Starting point is 00:24:47 But that conversation was also for us about video games, about, like, I don't know. Obviously, it is a much bigger topic of discussion now, but I think it's pretty similar to, I don't know, people looking down on anyone who watched as much TV and played as many video games as we did. Yeah. There was a parent lobbying group called Action for Children's Television that talked a lot about cartoon violence and commercialism. And then in 1969, the National Association of Broadcasters dictated that advertisements for toys would not be aired during the same show the toys were based on. That's very interesting.
Starting point is 00:25:29 So you couldn't watch like He-Man, and then they immediately advertise a He-Man toy right after it. I'm trying to work out the kind of... That didn't last, by the way. That was relaxed a little bit. So if you are not remembering that, it's probably because by the time... Yeah, no, for sure. I can imagine watching Big Bad Beetle Borgs and then getting like commercials between every block of Big Bad Beetleborg action figure.
Starting point is 00:25:54 There was kind of the next big movement. And I've talked about this before, like when I talked about some of Jim Henson's stuff, but there was a big push for educational programming. on Saturday morning, which is where Schoolhouse Rock really blew up. Started in the late 70s, early 80s, and then as you and I know in the 90s, there was like a resurgence.
Starting point is 00:26:16 Yeah. The biggest, like one of the biggest most successful shows was the Smurfs. Really? Yeah. The Smurfs were kind of there. They debuted on 1981, and they were before like Care Bears
Starting point is 00:26:32 and My Little Pony. like it was smurfs out in the front. Can I be honest with you? Yeah. I don't get the appeal. I've never seen the Smurfs. I didn't see the new Smurfs mood. I've never seen a single piece of Smurfs media that makes me even remotely get it.

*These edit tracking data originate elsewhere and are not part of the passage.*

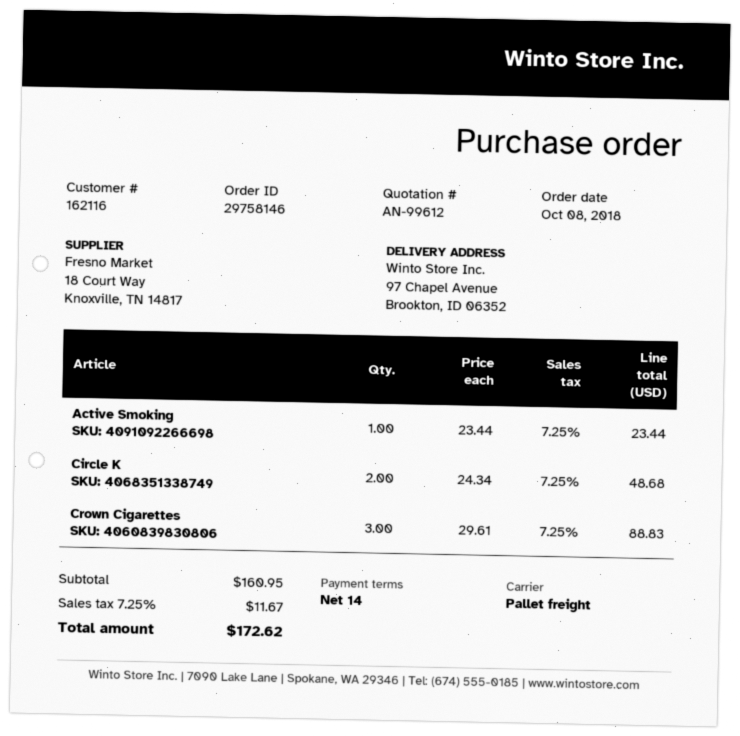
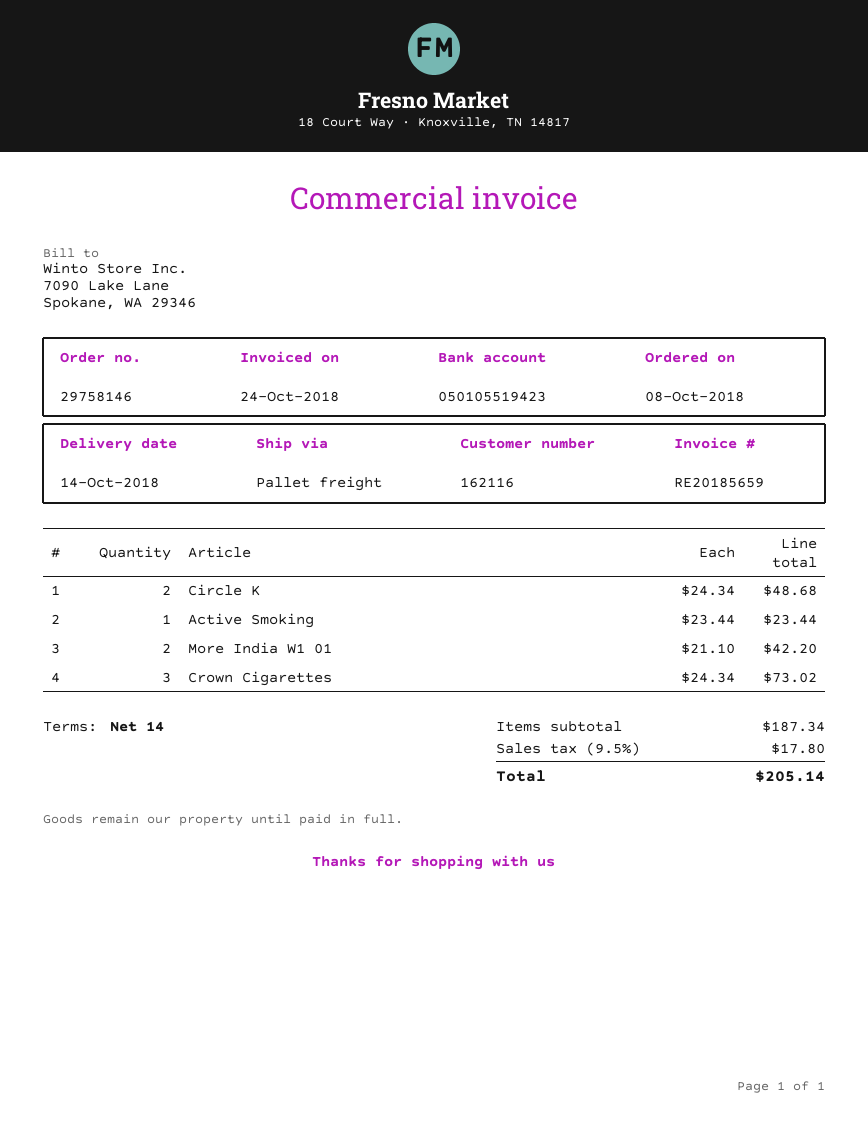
Crown Cigarettes: 3 x 29.61 = 88.83 -> 3 x 24.34 = 73.02
More India W1 01: none -> 2 x 21.10 = 42.20
subtotal: 160.95 -> 187.34
tax: 7.25% = 11.67 -> 9.5% = 17.80
total: 172.62 -> 205.14

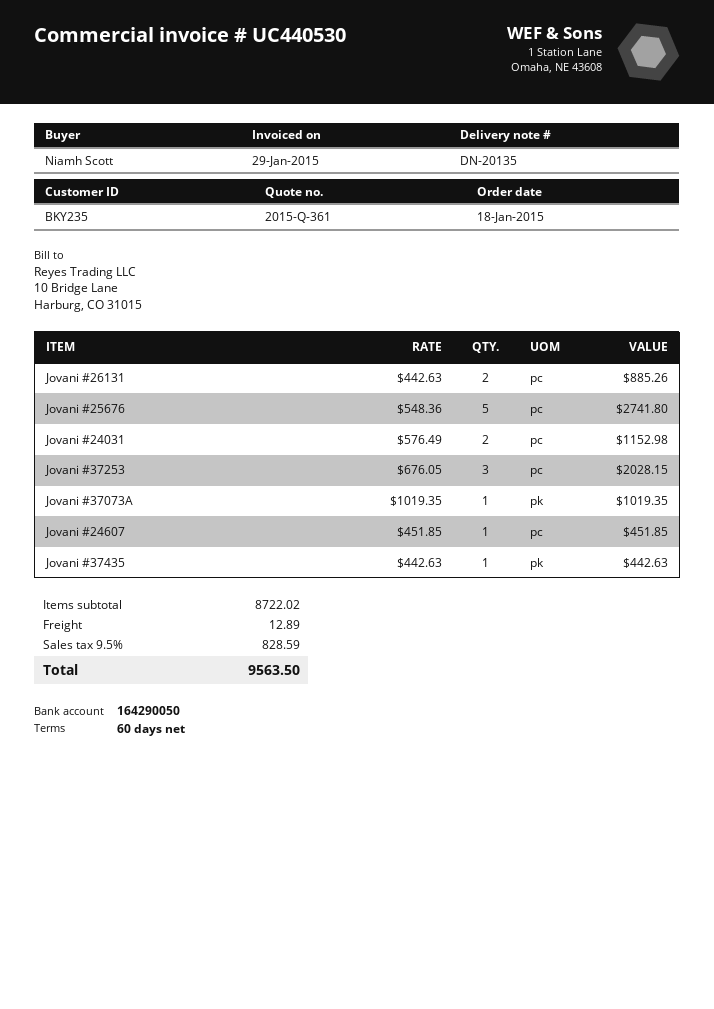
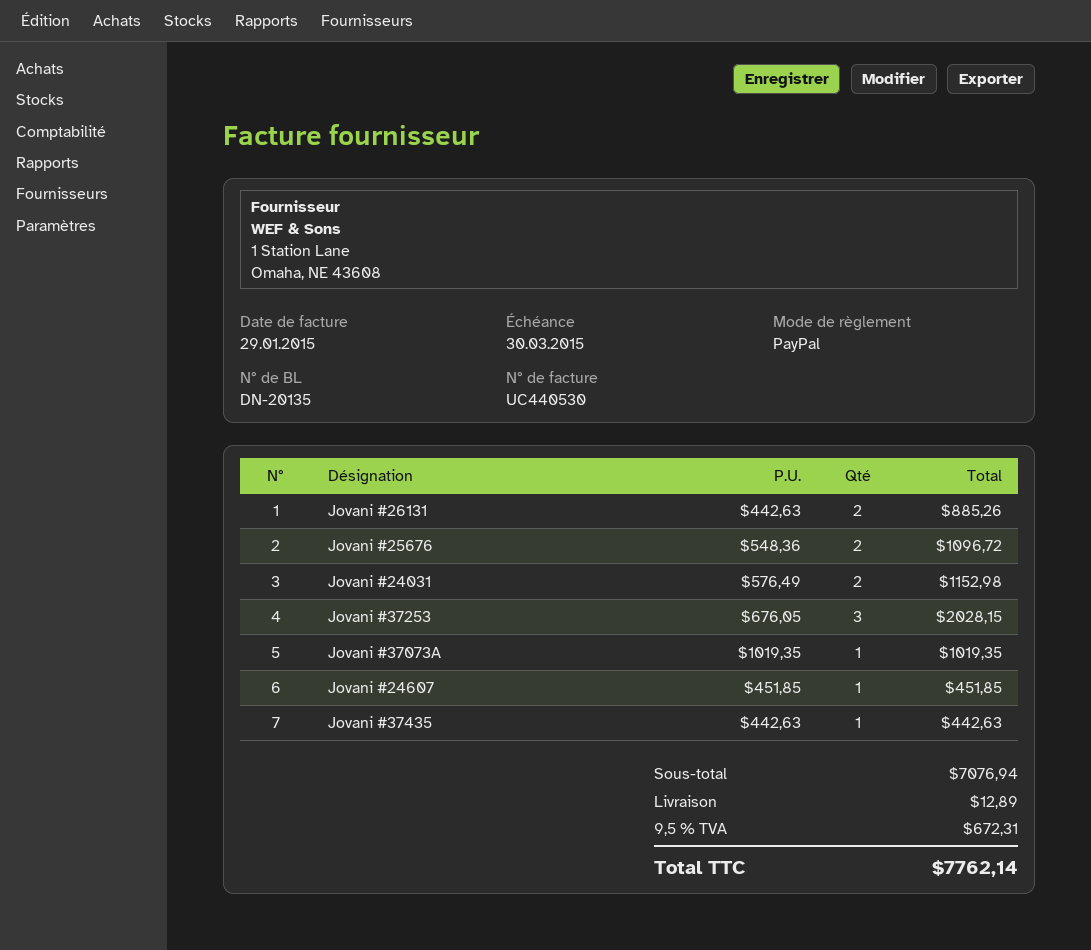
Jovani #25676: 5 x 548.36 = 2741.80 -> 2 x 548.36 = 1096.72
subtotal: 8722.02 -> 7076.94
tax: 9.5% = 828.59 -> 9.5% = 672.31
total: 9563.50 -> 7762.14

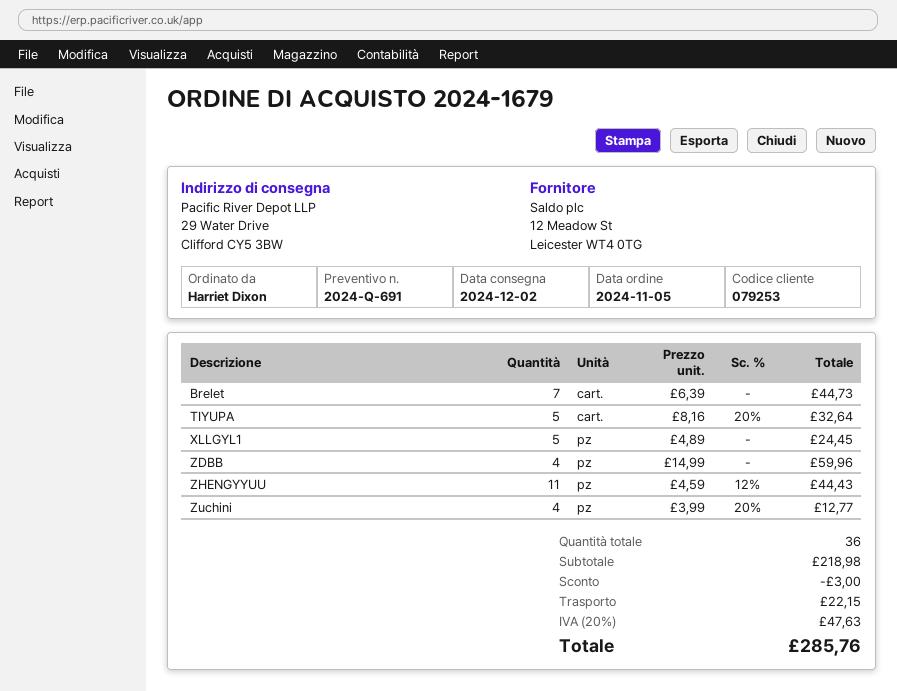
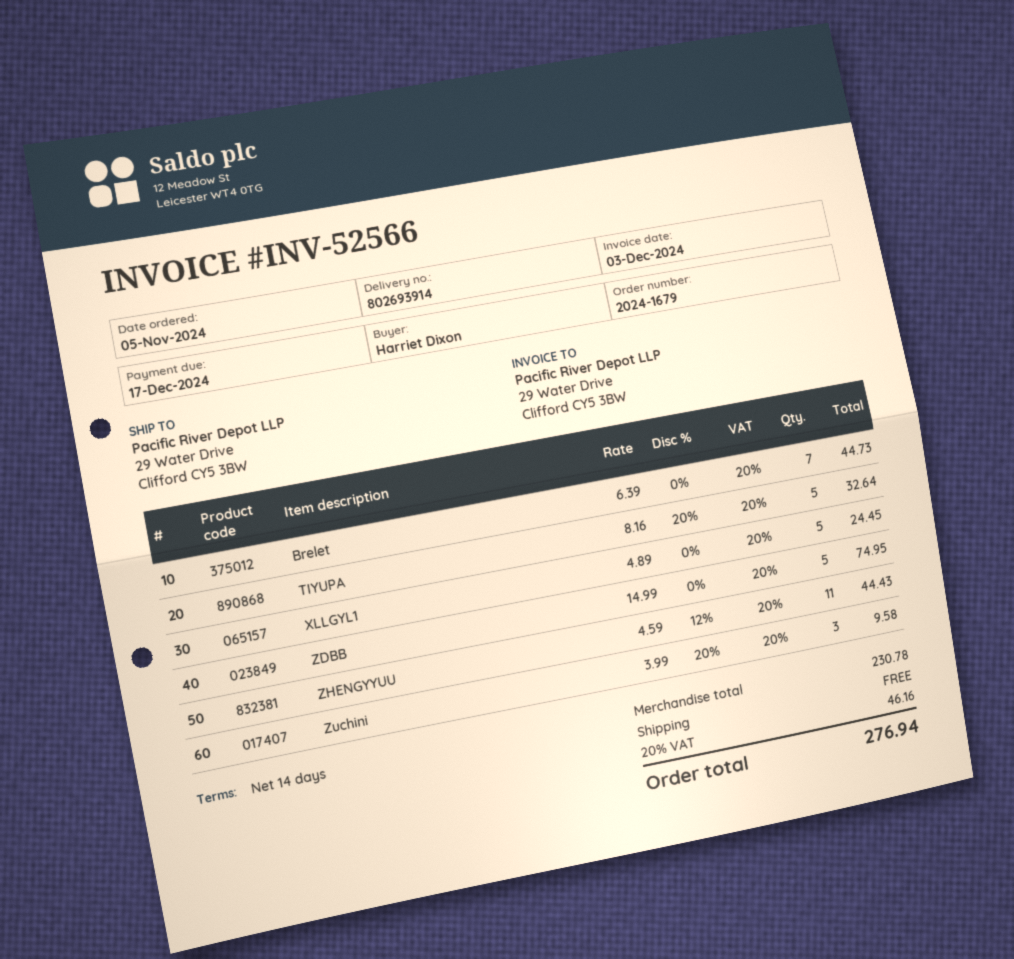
ZDBB: 4 x 14.99 = 59.96 -> 5 x 14.99 = 74.95
Zuchini: 4 x 3.99 - 20% = 12.77 -> 3 x 3.99 - 20% = 9.58
subtotal: 218.98 -> 230.78
discount: 3.00 -> none
shipping: 22.15 -> 0.00
tax: 20% = 47.63 -> 20% = 46.16
total: 285.76 -> 276.94

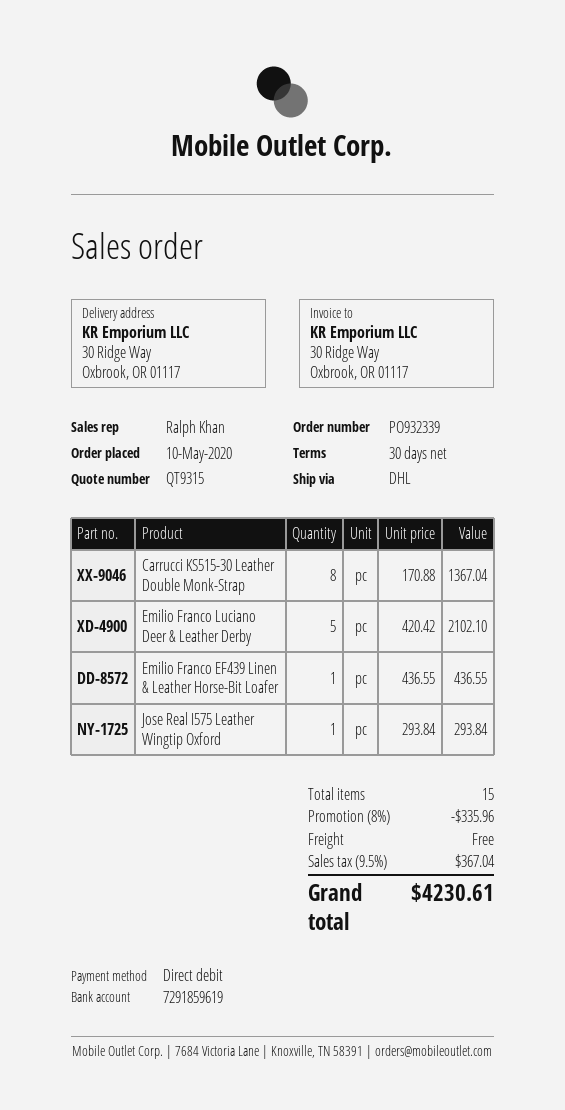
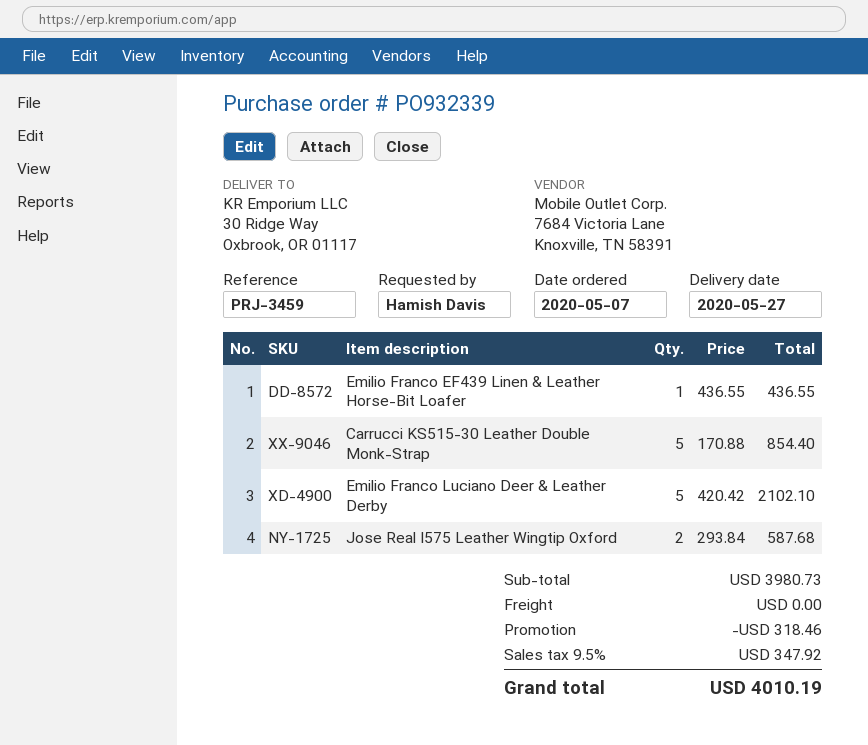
order date: 2020-05-10 -> 2020-05-07
Carrucci KS515-30 Leather Double Monk-Strap: 8 x 170.88 = 1367.04 -> 5 x 170.88 = 854.40
Jose Real I575 Leather Wingtip Oxford: 1 x 293.84 = 293.84 -> 2 x 293.84 = 587.68
discount: 335.96 -> 318.46
tax: 9.5% = 367.04 -> 9.5% = 347.92
total: 4230.61 -> 4010.19

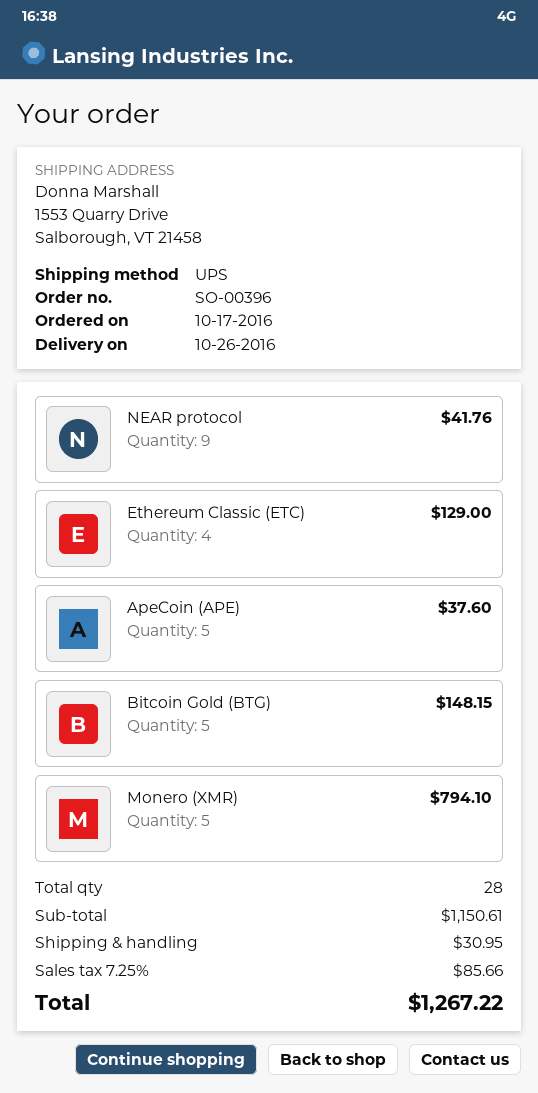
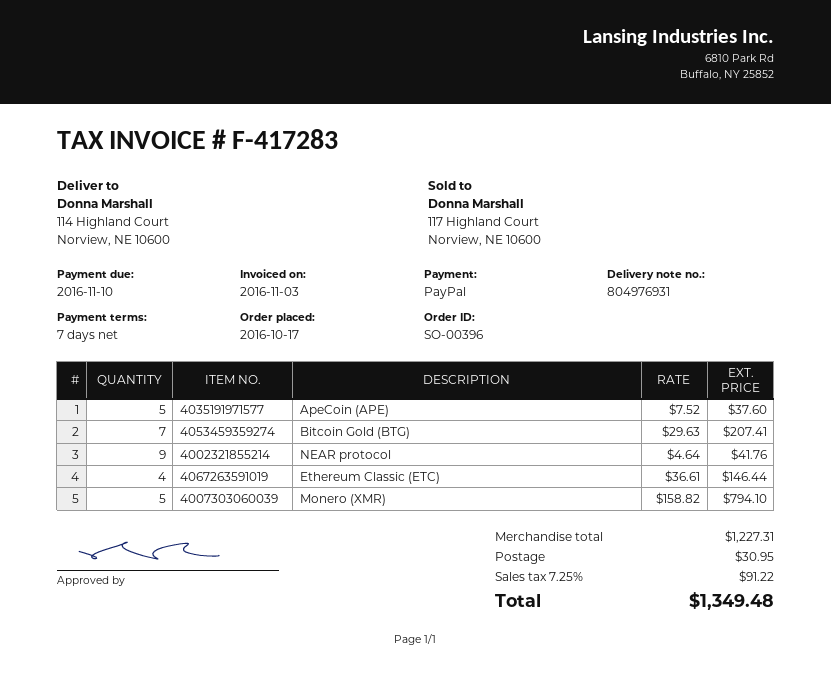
ship to: 1553 Quarry Drive, Salborough, VT 21458 -> 114 Highland Court, Norview, NE 10600
Ethereum Classic (ETC): 4 for 129.00 -> 4 for 146.44
Bitcoin Gold (BTG): 5 for 148.15 -> 7 for 207.41
subtotal: 1150.61 -> 1227.31
tax: 7.25% = 85.66 -> 7.25% = 91.22
total: 1267.22 -> 1349.48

Starting point is 00:26:48 They're just little blue guys that live in the woods. Yeah. And then there's a man named Gargamel who wants to kill them. He wants to kill all of them. That's it. Yeah. I mean, if you think about it. There's a girl one that's called like Girl Smurf.
Starting point is 00:27:00 And then there's an old one called Papa Smurf. That one, everyone. Smurfette is the girl one? Smurfette, yeah. Yeah. No, I didn't really enjoy it either. But that was kind of, I mean, you know, if you think about, I was talking about all these comic books, you know, this was like an original, like, imaginary world created just for this show. Yeah, sure, I guess so.
Starting point is 00:27:20 And then blew up into lunchboxes and backpacks. Yeah. I don't mean to offend you folks at home. If you're a big smurf person, that's great. I've just never even got why it's a thing. Yeah. No, me neither. If they did like magic or if they were like...
Starting point is 00:27:35 Maybe they do. Isn't there like a wizard one? Gargamel, I think, is a wizard. Okay. They've killed the moment. Smurfs is so toxic that it killed the momentum of this episode of our show. I'm just thinking of that movie that came out that we didn't have to see. That's a really good way to put it.
Starting point is 00:27:52 The way I'll phrase it because our children weren't even interested. I guess it was Henry at the time. We didn't have Gus yet, I don't think. What if that movie made zero dollars at the box office? just a resounding, just a renouncing of this, just America going, we don't get it. We don't get it. Do they do magic?
Starting point is 00:28:13 They're just little guys that live in the woods and Gargamel wants to kill all of them. They're three apples tall? That's crazy. Why are we measuring stuff like that? You know a fair amount about the Smurfs, it turns out. Yeah, I've been forced to learn a lot of stuff about the Smurfs. I know like three of their names. Yeah.
Starting point is 00:28:27 I know Gargamel. I know there's three apples. Papa. Yeah, they're three apples tall. They live in a mushroom. I feel like that was one that I watched. People talk about this a lot in our age range. You would just watch stuff you didn't like because it was like on TV.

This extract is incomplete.